两种重要的母体心脏代谢紊乱 (CMD)、妊娠期高血压疾病 (HDP)(包括先兆子痫)和妊娠糖尿病 (GDM) 给全世界的孕妇带来了沉重的疾病负担。HDP 和 GDM 的诊断标准尚未达成全球共识,因此难以评估国家和地区之间疾病负担的差异。然而,对于低收入或中等收入地区、低收入和中等收入国家 (LMIC) 或社会人口和人类发展指数较低的地区,这两种疾病都显示出疾病负担分布不均。除了许多常见的临床、人口统计学和行为风险因素外,母亲 CMD 的发展和临床后果在很大程度上受到健康社会决定因素的影响,例如系统性边缘化。尽管在 HDP 和 GDM 的早期筛查和管理方面取得了进展,但此类筛查和管理计划的准确性和长期效果仍在研究中。
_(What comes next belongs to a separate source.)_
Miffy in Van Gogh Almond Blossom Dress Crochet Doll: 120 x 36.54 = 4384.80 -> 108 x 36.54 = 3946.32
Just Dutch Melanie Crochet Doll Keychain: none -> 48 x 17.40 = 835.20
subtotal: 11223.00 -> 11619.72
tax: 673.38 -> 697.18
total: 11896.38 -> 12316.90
除了个体层面的药物治疗和生活方式改变外,还应采用多层次方法结合多部门合作来解决由孕产妇 CMD 引起的公共卫生问题和健康不公平。当前的 COVID-19 大流行扰乱了卫生服务的提供,患有 CMD 的产妇特别容易受到这场公共卫生危机的影响。这种筛查和管理方案的准确性和长期影响仍在调查中。除了个体层面的药物治疗和生活方式改变外,还应采用多层次方法结合多部门合作来解决由孕产妇 CMD 引起的公共卫生问题和健康不公平。当前的 COVID-19 大流行扰乱了卫生服务的提供,患有 CMD 的产妇特别容易受到这场公共卫生危机的影响。这种筛查和管理方案的准确性和长期影响仍在调查中。除了个体层面的药物治疗和生活方式改变外,还应采用多层次方法结合多部门合作来解决由孕产妇 CMD 引起的公共卫生问题和健康不公平。当前的 COVID-19 大流行扰乱了卫生服务的提供,患有 CMD 的产妇特别容易受到这场公共卫生危机的影响。